Food: Once the hunger pain is felt after a long day of hiking, it is crucial to prepare a meal quickly. Throughout the week before your adventure, save small packets of honey, ketchup, mustard and other condiments that will help add flavor to any meal quick. Also bringing dried goods such as pasta, rice and cereal that are easy to heat up over boiling water is encouraged, to keep a lighter load in a backpack.
Apparel: Most hikers abide by the three-layer system. Dressing with a minimum of three layers makes it easy to stay warm or shed clothes if the temperature rises. Layer one consist of a sheer breathable fabric that will fit under the second and third layer of clothing. Next, the insulation layer, which is the most crucial, generally fleece is recommended as this layer, due to its ability to keep a person both warm and dry. A coat or vest made of a breathable material is an advised third layer.
Beating the Blisters: Single handedly, a hikers’ worst nightmare is a blister . However, they are easily avoided by wearing boots or shoes that fit properly, changing socks frequently to keep feet dry and wearing heel guards.
AMS: Acute Mountain Sickness can be very common for inexperienced hikers in elevations of 8,000 ft. or more. According to Medline Plus, www.nlm.nih.gov, AMC occurs when people rapidly reach a high altitude, varying in intensity based on the amount of energy used during the accent. At a higher altitude less oxygen is available and the air pressure changes. Symptoms range from mild to life threatening and include headache, dizziness, nausea, vomiting, coughing up blood, disorientation and in the most severe cases decreased consciousness. Knowing how to deal with all these symptoms and preventing them by not overexerting your body can ensure safety on a hike. Medline Plus reports that most hikers above 14,000 ft. are likely to experience mild symptoms. (insert word with link to video)
“Growing up my father always told me that when hiking, never spit into the wind, wet wood won’t burn, and fishing line is a double for floss. However, on a serious note, knowing the little things like tying a spoon and a pan to your backpack to keep bears and other animals away can make a big difference,” Marquez said.

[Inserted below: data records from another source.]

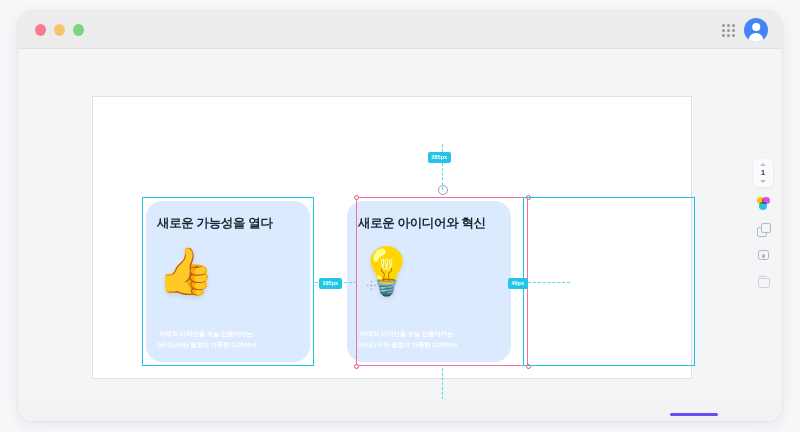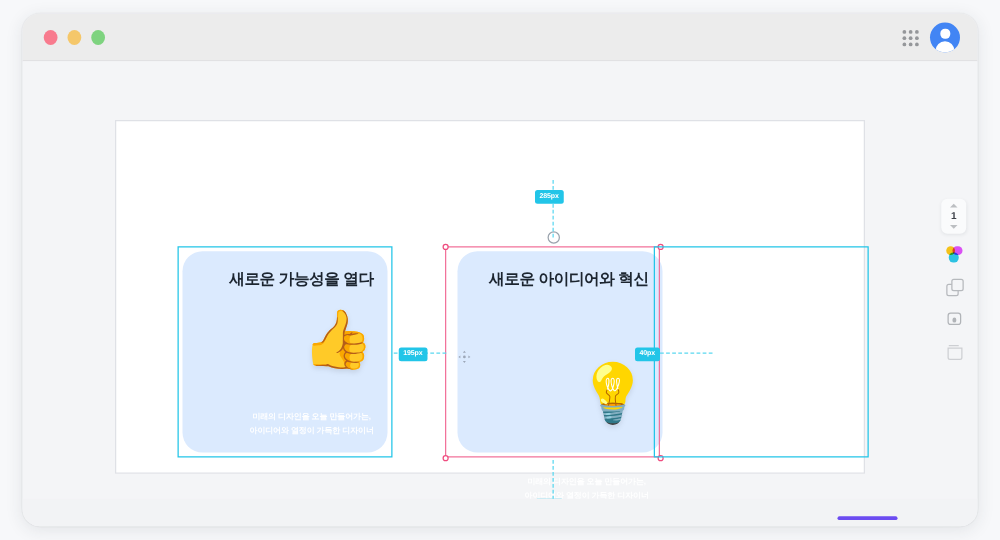"새로운 가능성을 열다" .card { align-items: flex-end -> flex-start }
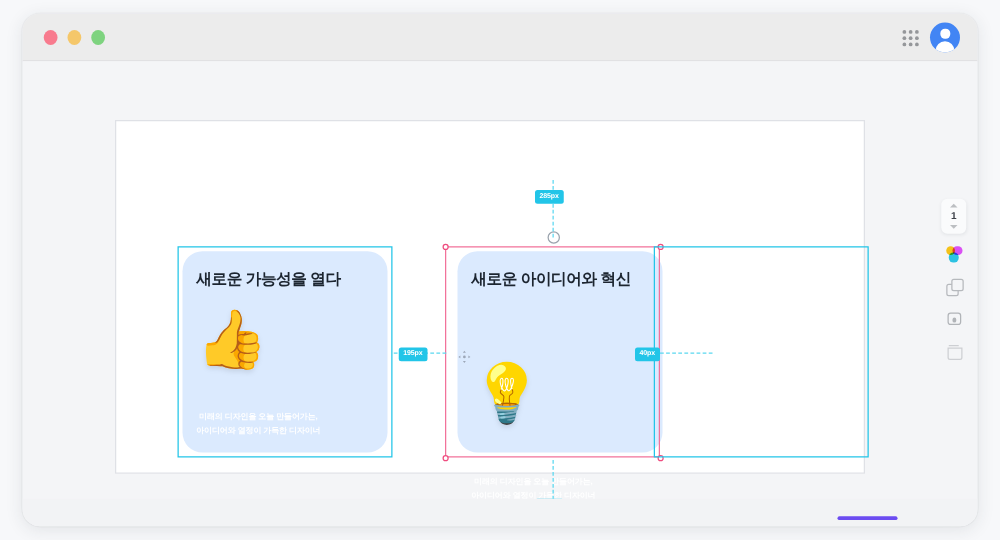"새로운 아이디어와 혁신" #card-center { gap: 43px -> none; left: 348px -> 329px }
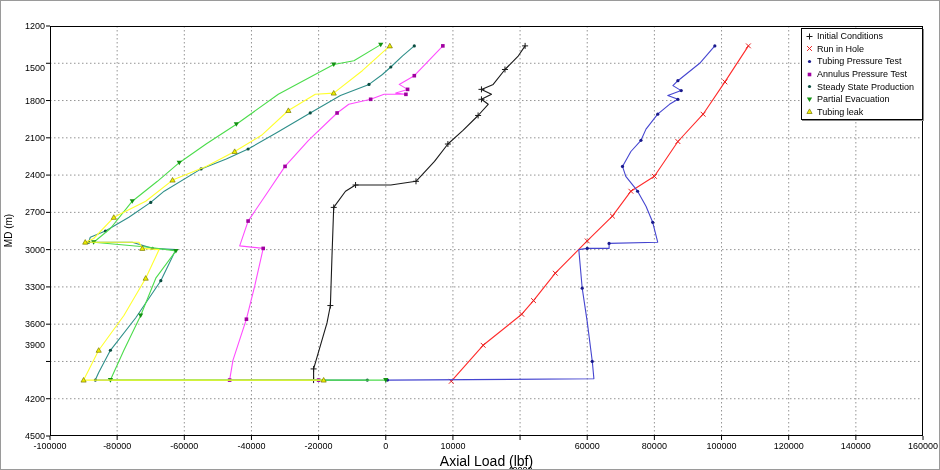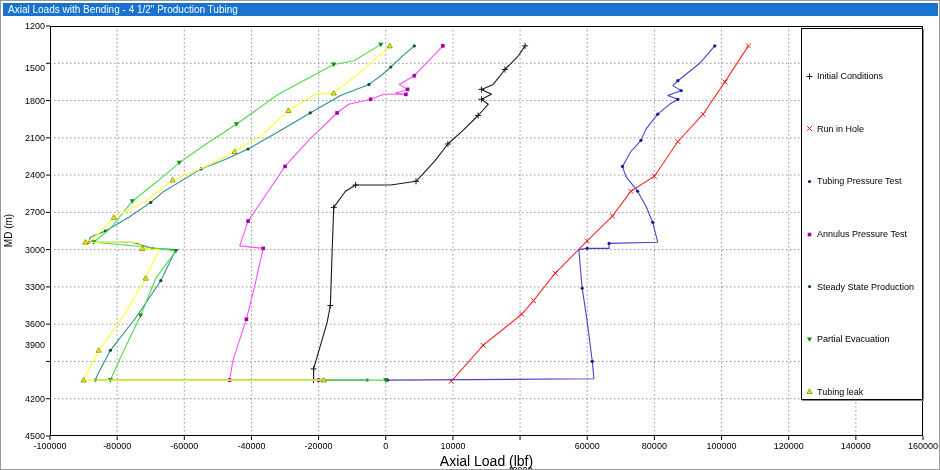"Axial Loads with Bending -" div.titlebar { html: <div> <span>Axial Loads with Bending - 4 1/2" Production Tubing</span> </div> -> none }
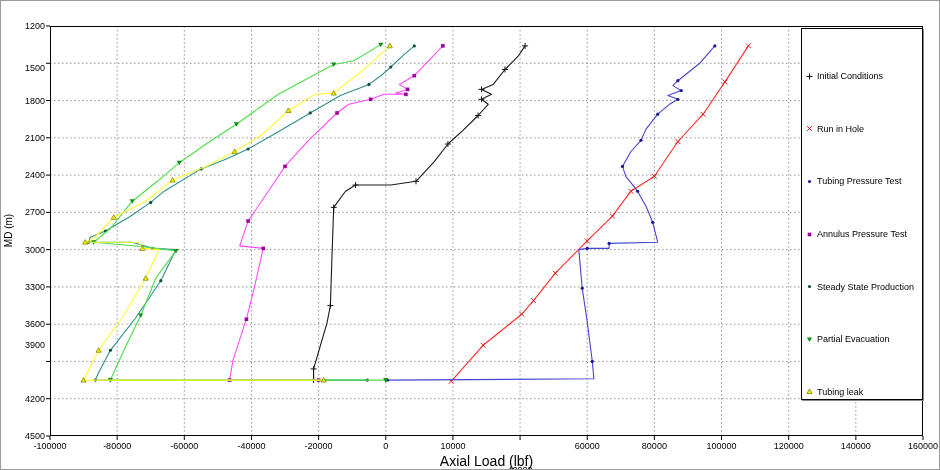"Initial Conditions" .legend-item { margin-top: 40px -> none }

Another way to minimize trouble and potential danger is to hike in a group or a pair, especially if the trip is overnight.
“One time I went hiking by myself overnight and when I woke up I had no idea where I was. During the night an animal must have snatched my pack and left me with the tent I was sleeping in and the clothes on my back. If I would have been with someone else I would have had a second set of tools and probably wouldn’t have panicked so bad,” Gutenkunst said.
Unfortunately many people visit Colorado and explore the great outdoors and find themselves in a great deal of trouble. By bringing the necessary tools to survive injuries, understanding the treatment of symptoms of acute mountain syndrome, using the three-layer system to regulate body temperatures and avoiding food shortages and blisters can help ensure a safe journey.